Navroz 2021 – Celebrating Hope And Renewal

Festivals bring hope and happiness. They open opportunities for bonding and togetherness. The spring festival of Navroz is no exception. It ushers a new day (Nav = New and Roz = Day), new beginnings and a brand-new life.

Hope is a very powerful and positive resource. It inspires us to achieve the impossible and also helps us to move on during difficult times. Hope often springs up from unexpected sources and in different forms. Sometimes a song that you hear or a book you may read may bring hope. But most times, it is festivities that bring hope and fresh meaning to life, amid gloom and despair.

In the Northern hemisphere, Navroz signifies the end of the cold winter season and Nature coming back to life or renewing itself with spring – literally and figuratively – in the air.

What We Can Hope To Do?

These last twelve months have been unprecedentedly challenging for most of us and while the pandemic is still around, it is only hope that has kept most of us going. There is no way we can fathom the deep mysteries of this universe, including the origin of evil, with our very limited intellect. To be honest, we do not even know why during any calamity some die, some are badly maimed, while some survive. What is more important to recognize is what one can or hope to do when calamity strikes. As Zoroastrians, we view Pain and Suffering as evil. Poverty as evil. Hunger as evil. Ignorance as evil. Disease as evil and all imperfections as manifestations of evil. The hope is to bring perfection to our perfecting world through right attitude and right action.
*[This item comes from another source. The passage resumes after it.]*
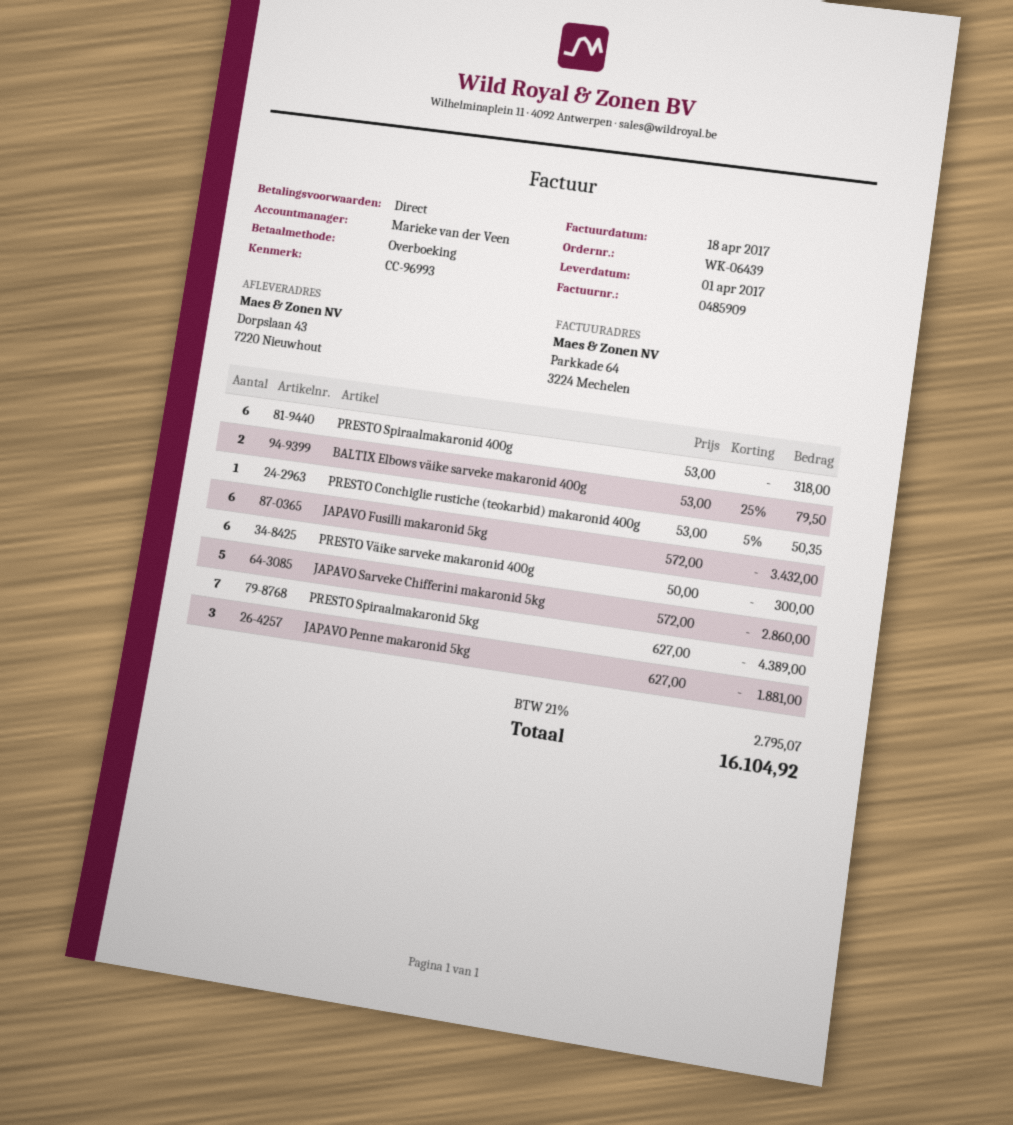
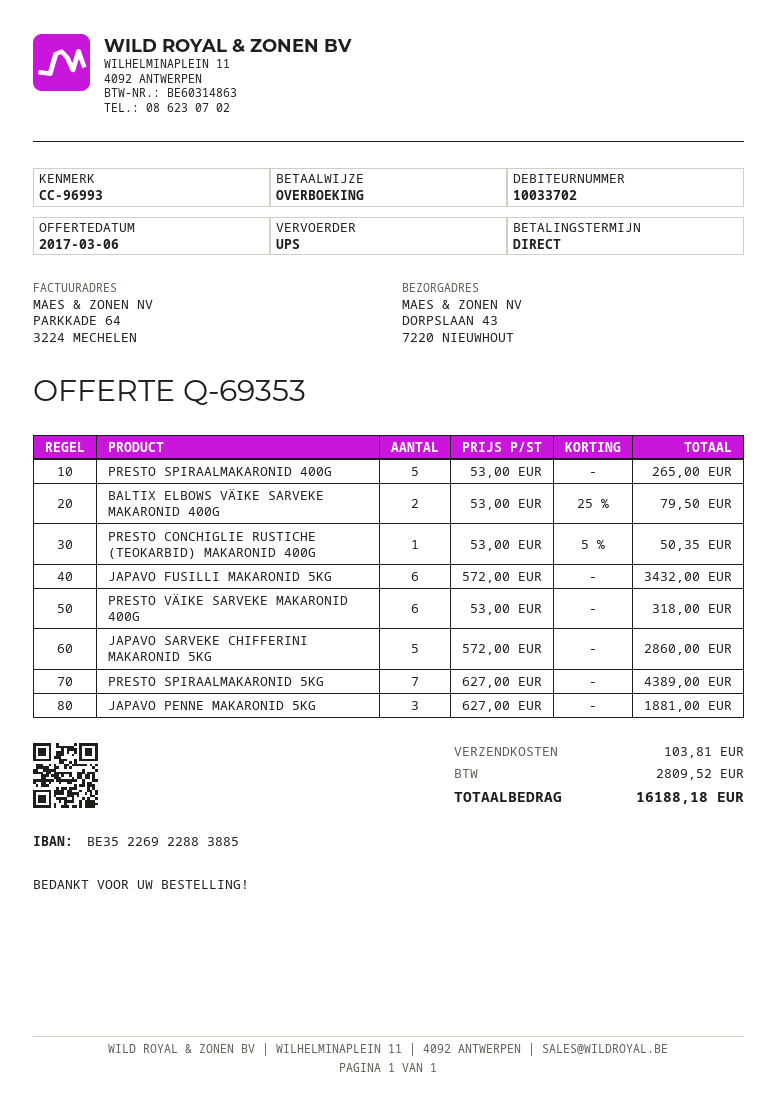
PRESTO Spiraalmakaronid 400g: 6 x 53.00 = 318.00 -> 5 x 53.00 = 265.00
PRESTO Väike sarveke makaronid 400g: 6 x 50.00 = 300.00 -> 6 x 53.00 = 318.00
shipping: none -> 103.81
tax: 2795.07 -> 2809.52
total: 16104.92 -> 16188.18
A true Zoroastrian would not be asking why Ahura Mazda is punishing the innocent or why Mother Nature is taking revenge on the already ailing and the elderly? A truly Zoroastrian response would be – yes, we have been struck with a pandemic. Now what can one do by way of a remedy or solution to the problem? How best to flatten the curve? Cyrus and Adar Poonawala of Serum Institute of India have done just that – they have developed an affordable vaccine that is mass produced and is saving lives and bringing new hope, not just nationally, but globally. Now that’s a truly Zoroastrian response to the pandemic!

Hope Amid Hopelessness!

As Zoroastrians, our duty is to bring hope amid hopelessness, order amid disorder, relief where there is pain and reconstruct all that is lost or destroyed. Calamities are negative and the choice we have is to be bitter about it or make things better. A calamity is a disorder and the only antidote for disorder is Asha or order. In fact, our sacred texts categorically affirm that it is only through the practice of Asha that evil will finally be vanquished and perfection will prevail over imperfection.

Zoroastrians believe that human beings find happiness or sorrow according to moral and ethical choices made at an individual and collective level. A school of thought also emerged during Sasanian times postulating the theory that Ahura Mazda (God) is Totally Good and Very Powerful and Ahriman or the evil spirit/mentality is not a creation of Ahura Mazda and at the end of Time, the latter will be completely vanquished. According to this school of thought, Ahura Mazda cannot and should not be blamed or held responsible for death, disease, suffering or pain in this ‘perfecting world’.

Wisdom Of Aderbad Mahrespand

Aderbad Bin (son of) Mahrespand was the Mobedan Mobed (Supreme Pontiff) and Prime Minister during the long reign (309-379 A. D.) of Shapur Hormazd, also known as Shapur II. He was a man of great worldly and spiritual wisdom. Very often, when bad things happen to good people, we begin to question God. Aderbad Mahrespand has advised us to be content in times of adversity and patient in times of disaster. “Do not put your trust in life, but put your trust in good works”, he used to say.

Aderbad Mahrespand used to derive six kinds of comfort when misfortune would befall him:

  1. that the misfortune was no worse than what it was;
  2. that the misfortune fell upon his body and not his soul;
  3. that from his total quota of misfortune, there is now one less;
  4. that the arch fiend, Ahriman, was desperately making him the target of his attack on account of his goodness and allegiance to Ahura Mazda;
  5. that Ahriman chose to attack him and not his children;
  6. And finally, he would be thankful, that since all the harm that the accursed Ahriman and his demons can do to the creatures of Ohrmazd is limited, any misfortune that befalls him is a loss to Ahriman and his treasury, and he cannot inflict it a second time on some other good person.

When something negative happens in our lives, we cannot expect a positive change with a negative attitude. We win some battles and we lose some battles. The issue is not whether we win or lose. It’s how we fight or respond. The true reward of a well fought battle is not what we get at the end of it, but what we become at the end of it.

May we all emerge stronger and better Zoroastrians through our positive thoughts, our kind and comforting words and our good deeds. Indeed, all of us can play a role in ushering Asha (order) and Ushta (happiness) and above all else, the energy of hope that things will be better with our positive attitude and actions.

Ancient Zoroastrian wisdom avers that there is a remedy for everything but death, a hope for everything but wickedness, and everything will lapse except righteousness! What a wonderful thought and ideology to imbibe and live by!